Key take-away from the Developer Keynote

A full list of the announcements made can be found on the Google Cloud blog.

Sessions

Next, to attending the keynotes, there were the break-out sessions, where other announcements were made, product demos were given, best practices were shared and other companies talked about their use of the Google Cloud Platform. In this section, I share the highlights and my takeaways from some of them.

When available, I included links to the recording, speakers Twitter page and useful external links.

DevOps vs SRE: Competing Standard or Friends?

This was my first session to attend and one of my favourite sessions overall even towards the end of the conference. It was delivered by the great Seth Vargo, part of the Developer Relations team at Google.

The session started by answering the question ‘What is Dev?’ and ‘What are Ops?’. Dev is developing code, writing software, pushing new features, with an emphasis on agility, while Ops keep the production systems running that software in a desirable state (“it is running, please don’t touch”).

Historically, developers were closer to the business, and, like the business wants, they keep pushing out code, and throw it ‘over the wall’ to the Ops people, who sit further away from the business (e.g. in datacenters), but are the ones that get paged when something fails (not only hardware, but also software bugs). It is thus in their benefit to have well written, tested and deployed code.

The practice of DevOps is one to break down this ‘wall’ and ‘throwing code over’ with some concrete concepts: reduce organisational silos, accept failure as normal, implement gradual change, leveraging tools & automation, measure everything.

SRE (site-reliability engineering) is concrete and prescriptive DevOps that came out of Google for running for example Search or Gmail in production.

It makes the concepts of DevOps concrete with practices you can apply:

Reduce organisational silos: have engineering, SRE, and product working together.
Accept failure as normal: implement SLO’s; how available, reliable should the system be (it depends on the job at hand)
Implement gradual change: reduce the cost of failure (it is easier to debug and rollback 10 lines of code vs 100 000 LOF)
Leveraging tools & automation to make things repeatable: get rid of TOIL, bring value to the system in the long run
Measure everything: first and foremost tangible things relevant to customers like response time, but also things like CPU usage etc. in case you need to find the root cause.

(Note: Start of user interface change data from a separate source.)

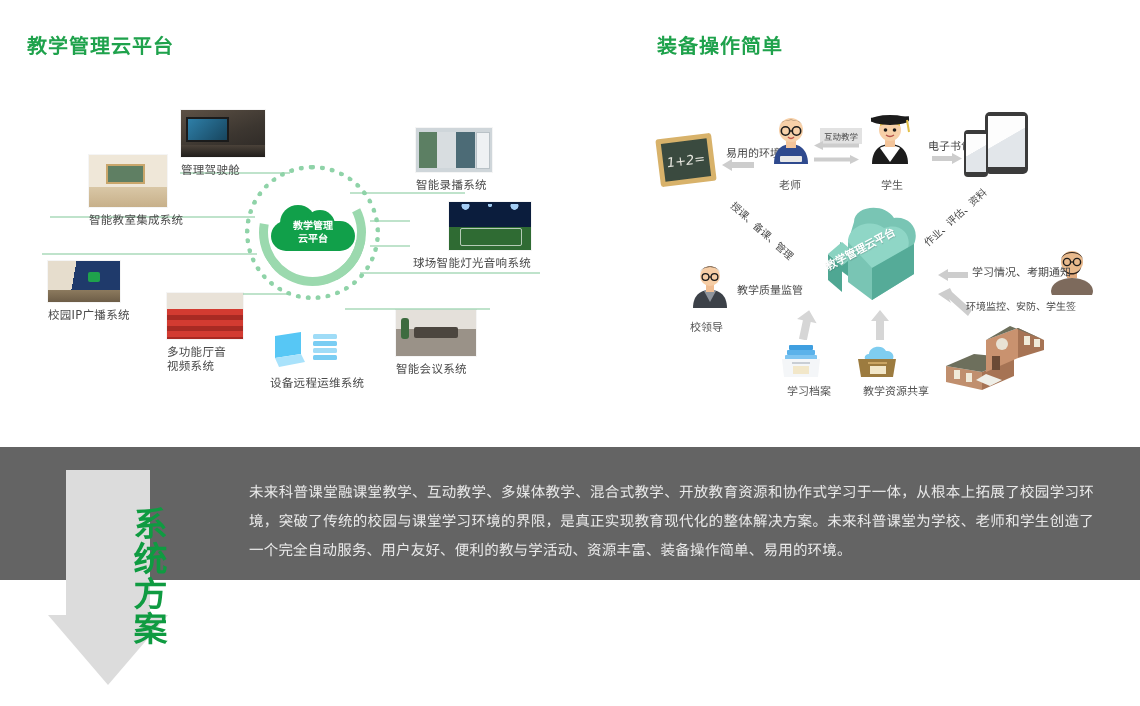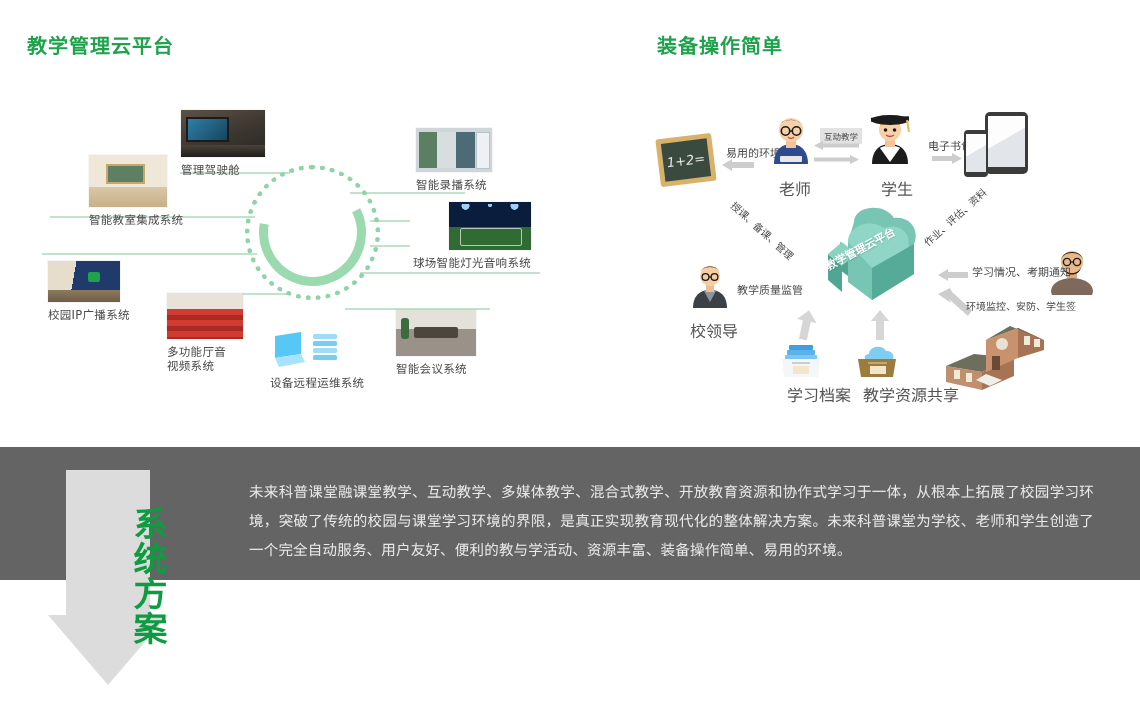--- a/index.html
+++ b/index.html
@@ -159,7 +159,7 @@
 
   
   .r-label{position:absolute;font-size:11px;color:#4a4a4a;white-space:nowrap;}
-  .r-cap{position:absolute;font-size:16px;color:#555;white-space:nowrap;}
+  .r-cap{position:absolute;font-size:11px;color:#555;white-space:nowrap;}
   .rot{transform-origin:left center;}
 
   .arrow-g{position:absolute;}

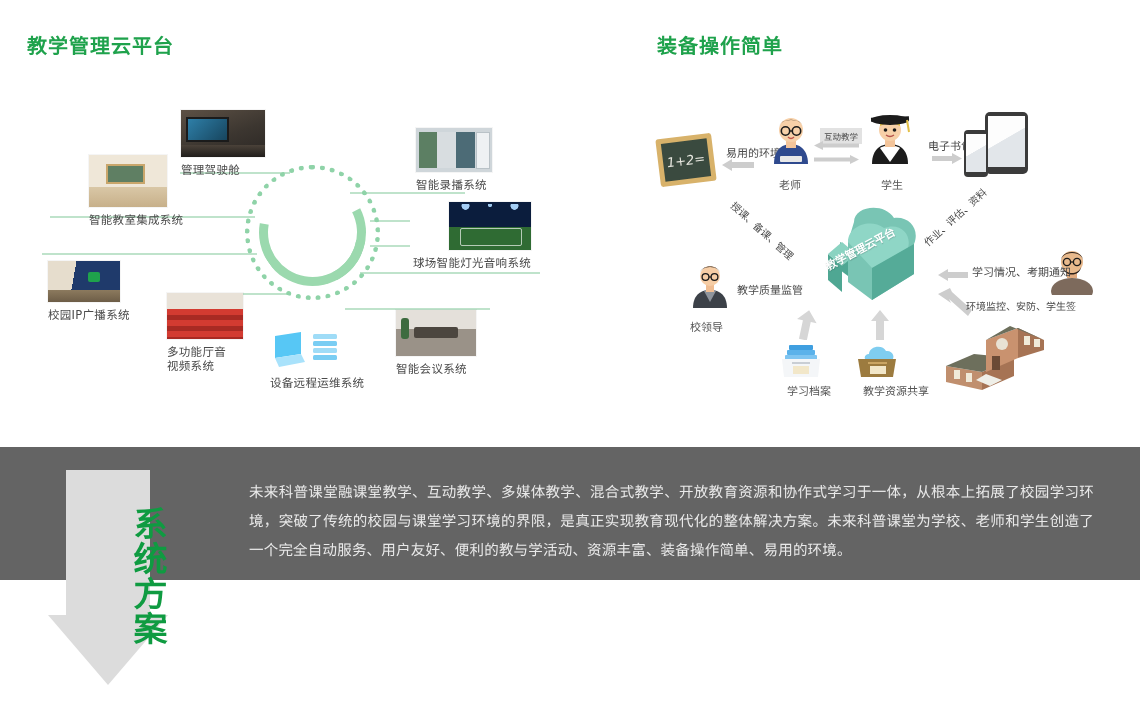--- a/index.html
+++ b/index.html
@@ -260,6 +260,15 @@
   <div class="ring-dots"></div>
   <div class="ring-arc"></div>
   <div class="ring-arc2"></div>
+  <div class="cloud-core">
+    <div class="cb1"></div>
+    <div class="cb2"></div>
+    <div class="cbody"></div>
+    <div class="ctext">
+      <span>教学管理</span>
+      <span>云平台</span>
+    </div>
+  </div>
 </div>
 
 <div class="node" style="left:181px;top:110px;">

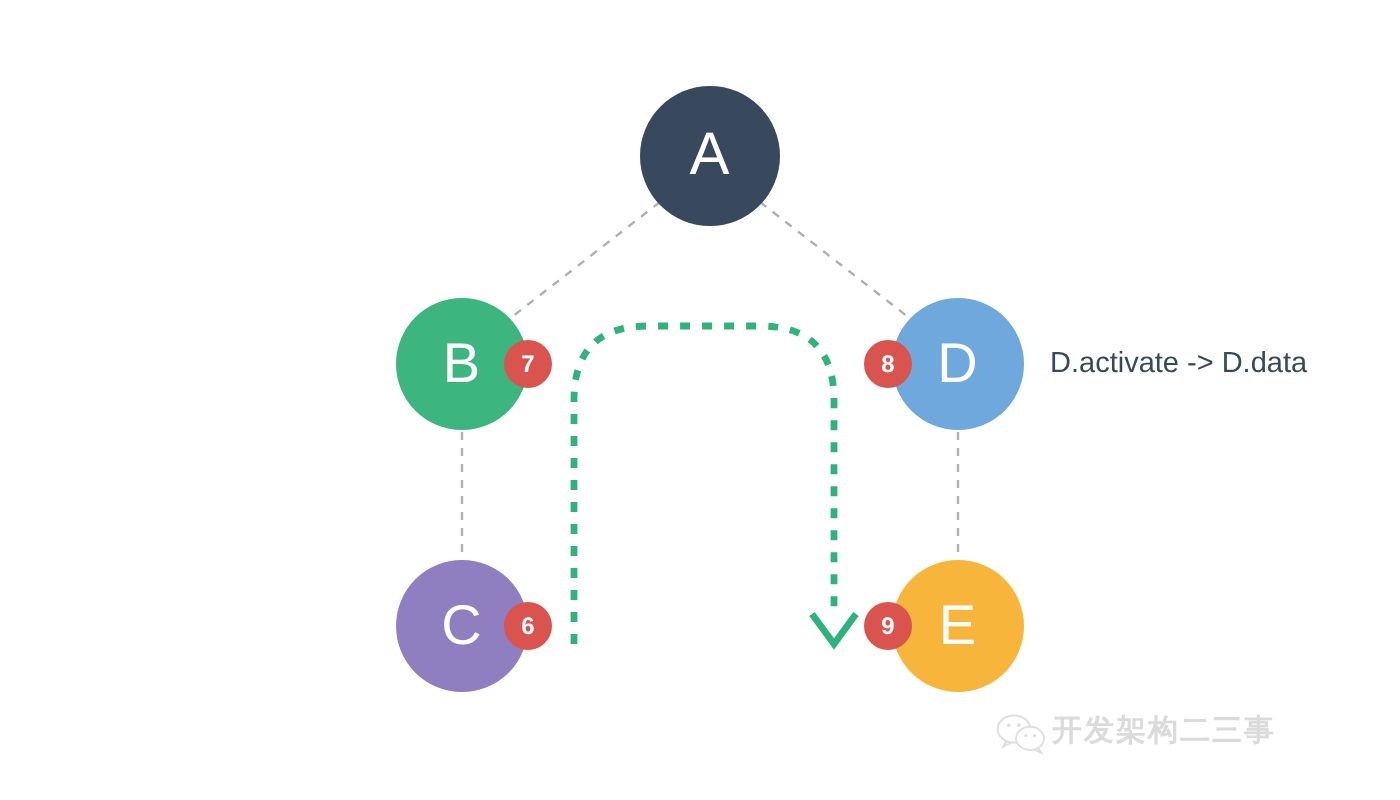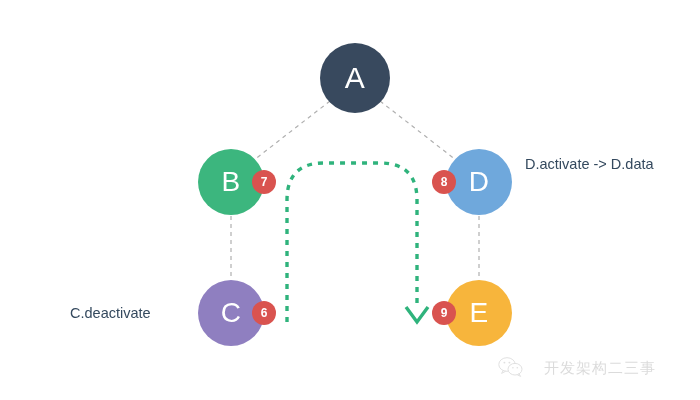--- a/index.html
+++ b/index.html
@@ -92,7 +92,7 @@
   }
   .label-b { left: 70px;  top: 174px; }
   .label-c { left: 70px;  top: 305px; }
-  .label-d { left: 525px; top: 156px; text-align: right; }
+  .label-d { left: 525px; top: 174px; text-align: right; }
   .label-e { left: 525px; top: 305px; }
   #watermark {
     position: absolute;

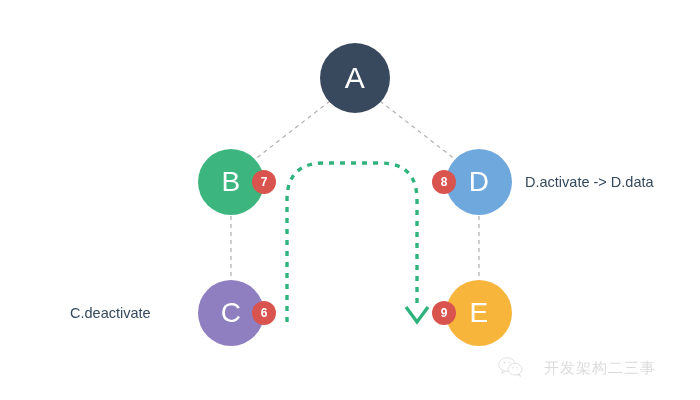--- a/index.html
+++ b/index.html
@@ -164,7 +164,6 @@
     <span>9</span>
   </div>
 
-  <div class="side-label label-c">C.deactivate</div>
   <div class="side-label label-d">D.activate -&gt; D.data</div>
 
   <div id="watermark">

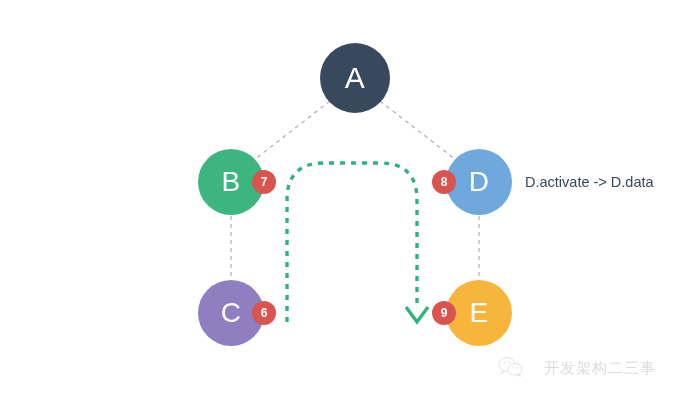--- a/index.html
+++ b/index.html
@@ -99,10 +99,11 @@
     left: 498px;
     top: 356px;
     display: flex;
-    align-items: flex-end;
-    gap: 20px;
+    align-items: flex-start;
+    gap: 2px;
     opacity: 0.30;
     user-select: none;
+    font-weight: bold;
   }
   #watermark .wm-text {
     color: #8a8a8a;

When developing a new service, you will want to decide on the following few things:

SLI: service level indicator: binary value — is the criterium for a specific service met or not?
SLO: service level objective: this is your target for the SLI over time — what portion of the time do you want to meet the SLI?
SLA: service level agreement: business agreement on top of the previously established metrics

Each of the different concepts, involves different people from the organisation:

SLIs involve software engineers, site reliability engineers and product managers
SLOs involve site reliability engineers and product managers
SLAs involve sales and the customers

Naturally, things go wrong from time to time. This is where the concept of an ‘error budget’ comes in: how many failures can we still accept within the SLO for our service. This is dependant on the risk you can accept which in turn will determine your SLO (how many nines do we want to offer depends on how critical our application is, how time-sensitive the delivery is, …). Once you go over your error budget, the development effort needs to focus from delivering new features to improving reliability and availability, until your error budget is replenished.

The end of the session went a bit into ‘toil’: when you should automate processes that are manual, repetitive, devoid of long-term value and highly automatable and when is good and bad. In general, you want to automate as much as possible, but toil can also have advantages and when thinking of automating something, you should look at the ROI (e.g. automate a job that needs to be done every year and takes 15 minutes and would take 20 hours to automate is not a good ROI. In this case you’d want to document the job and share the knowledge).

Find out more information about SRE: google.com/sre or read the free books

BigQuery GIS — A GeoVisual Exploration

This session was held in the DevZone and covered the datatypes and query capabilities in BigQuery related to geospatial data.

Using latitude and longitude, you can describe a point on earth, but for describing more complex shapes like a polygon, BigQuery has a `GEOGRAPHY` datatype, supporting GeoJSON, WKT (well-known text) and WKB (well-known binary).

Combining this with the power of BigQuery — being able to cope with huge amounts of data in a massively parallel way — enables you to join and analyse data from a geospatial point of view, e.g. ask how much datapoints you have within the range of another data point using native primitives in the WHERE clause of your SQL query.

BigQuery Geo Vis enables you to quickly visualise the results of your query on a map, to make the results more intuitive and business decisions in an easier way.

A quick walkthrough can be found here.

Securing serverless by breaking in

This session was held in #DevZone as well.

The sessions started by the introduction of serverless by framing it against other architectures in the cloud: monolithic (cloud handles hardware), containers (cloud handles VM), serverless (cloud handles container …).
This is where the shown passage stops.